Decine di corpi stesi uno vicino all”altro, chiusi nei sacchi blu della polizia mortuaria. È finita lì dentro la speranza di una vita degna che aveva spinto quegli uomini e quelle donne a sfidare il mare stipati dentro un barcone. È finito lì dentro il futuro dei bambini ripescati esanimi nel grande mediterraneo.
Sono tanti, troppi. La loro vista ci toglie il fiato. È una strage, la strage degli innocenti che si consuma ogni giorno da anni, ma che così tutta insieme non avevamo mai visto. adesso non possiamo fare finta che non ci sia, che non ci riguardi, che non sia una tragedia loro e nostra. Oggi davanti a questi morti, e agli altri che mano a mano si aggiungono, Lampedusa attraverso la sua sindaca Giusy Nicolini dice “anche noi siamo Italia” e l”Italia attraverso il ministro Alfano ricorda che le nostre frontiere sono le frontiere dell”Europa e che anch”essa deve fare la sua parte.

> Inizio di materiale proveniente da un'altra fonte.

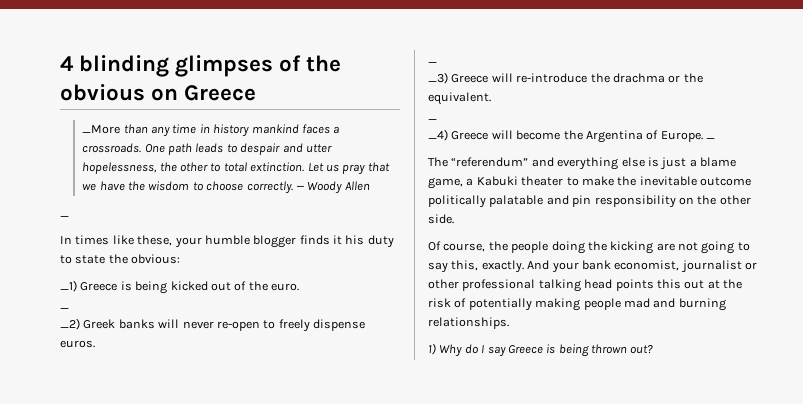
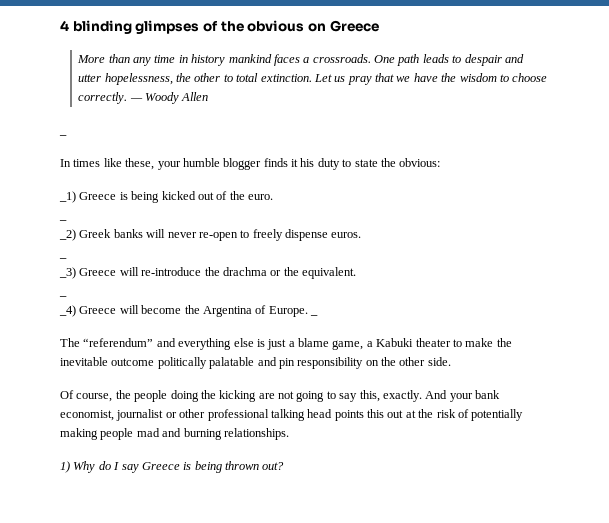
- _More than any time in history mankind faces a crossroads.
+ More than any time in history mankind faces a crossroads.

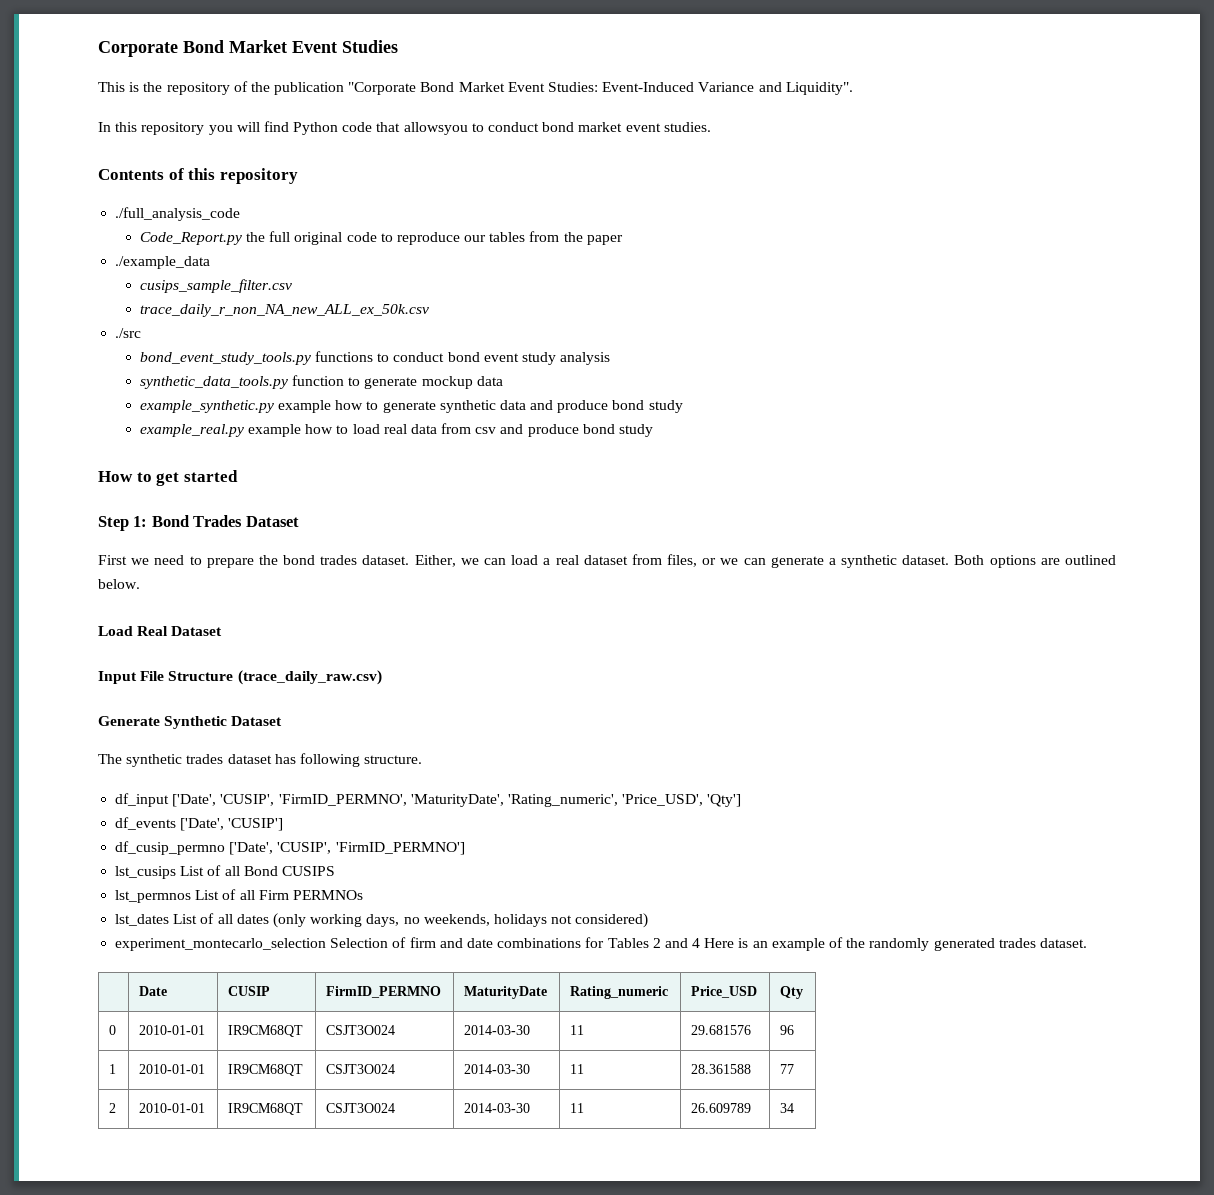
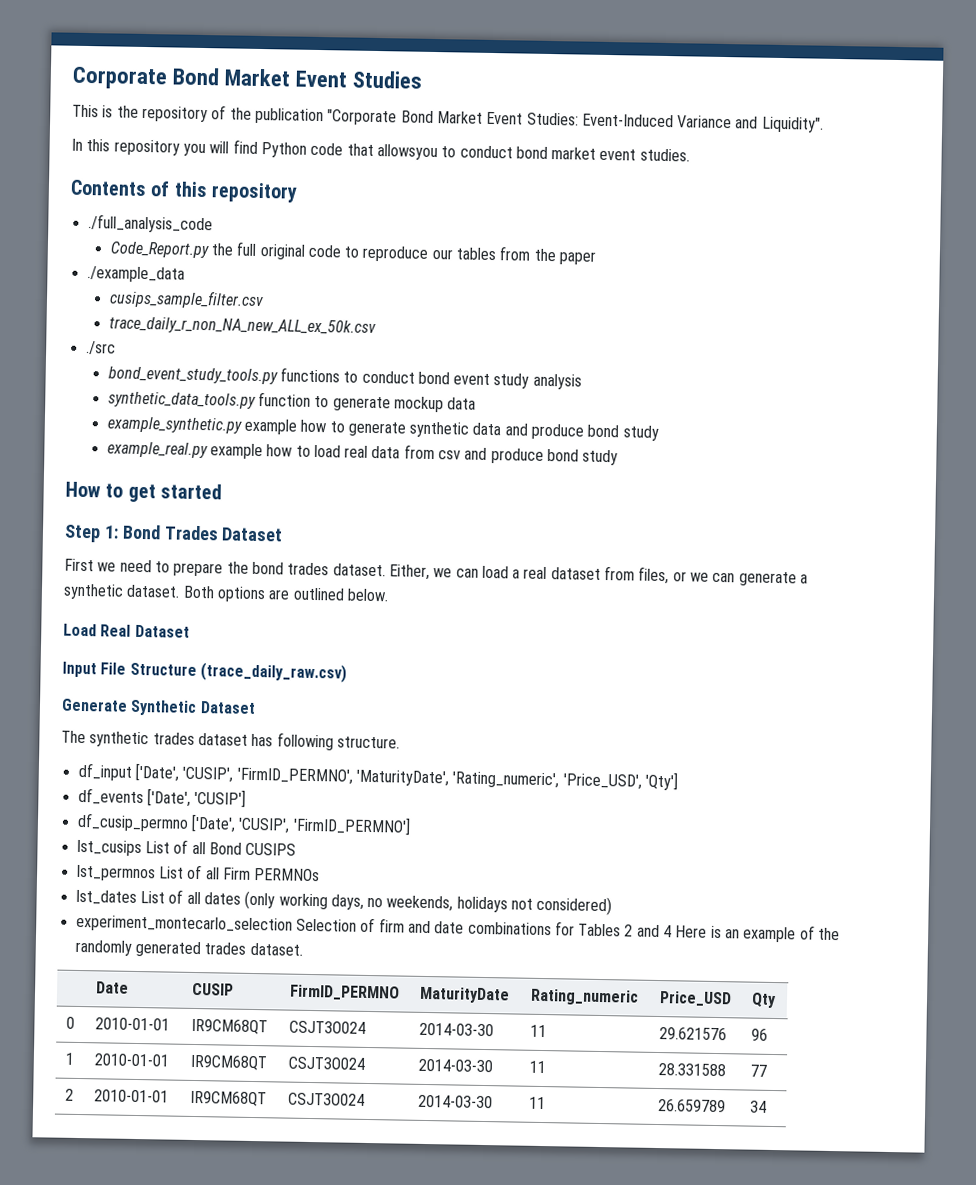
- 0 | 2010-01-01 | IR9CM68QT | CSJT3O024 | 2014-03-30 | 11 | 29.681576 | 96
+ 0 | 2010-01-01 | IR9CM68QT | CSJT3O024 | 2014-03-30 | 11 | 29.621576 | 96
- 1 | 2010-01-01 | IR9CM68QT | CSJT3O024 | 2014-03-30 | 11 | 28.361588 | 77
+ 1 | 2010-01-01 | IR9CM68QT | CSJT3O024 | 2014-03-30 | 11 | 28.331588 | 77
- 2 | 2010-01-01 | IR9CM68QT | CSJT3O024 | 2014-03-30 | 11 | 26.609789 | 34
+ 2 | 2010-01-01 | IR9CM68QT | CSJT3O024 | 2014-03-30 | 11 | 26.659789 | 34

l”Italia ha proclamato per oggi una giornata di lutto nazionale. Ma il lutto avremmo dovuto proclamarlo molto tempo fa, quando cominciarono i primi morti della speranza. Da allora sono 20 mila la vite finite nel profondo blu del Mediterraneo. Qualcuno ha trovato una tomba nel piccolo cimitero dei senza nome di Lampedusa, la maggior parte è rimasta nel cimitero liquido, insieme ai pesci.
Il lutto dovevamo metterlo quando una legge trasformò i migranti in delinquenti e fece della solidarietà un reato.
Oggi è tardi. Oggi – come ha detto papa Francesco – è il giorno del pianto. Ma oggi è anche il momento del cambiamento.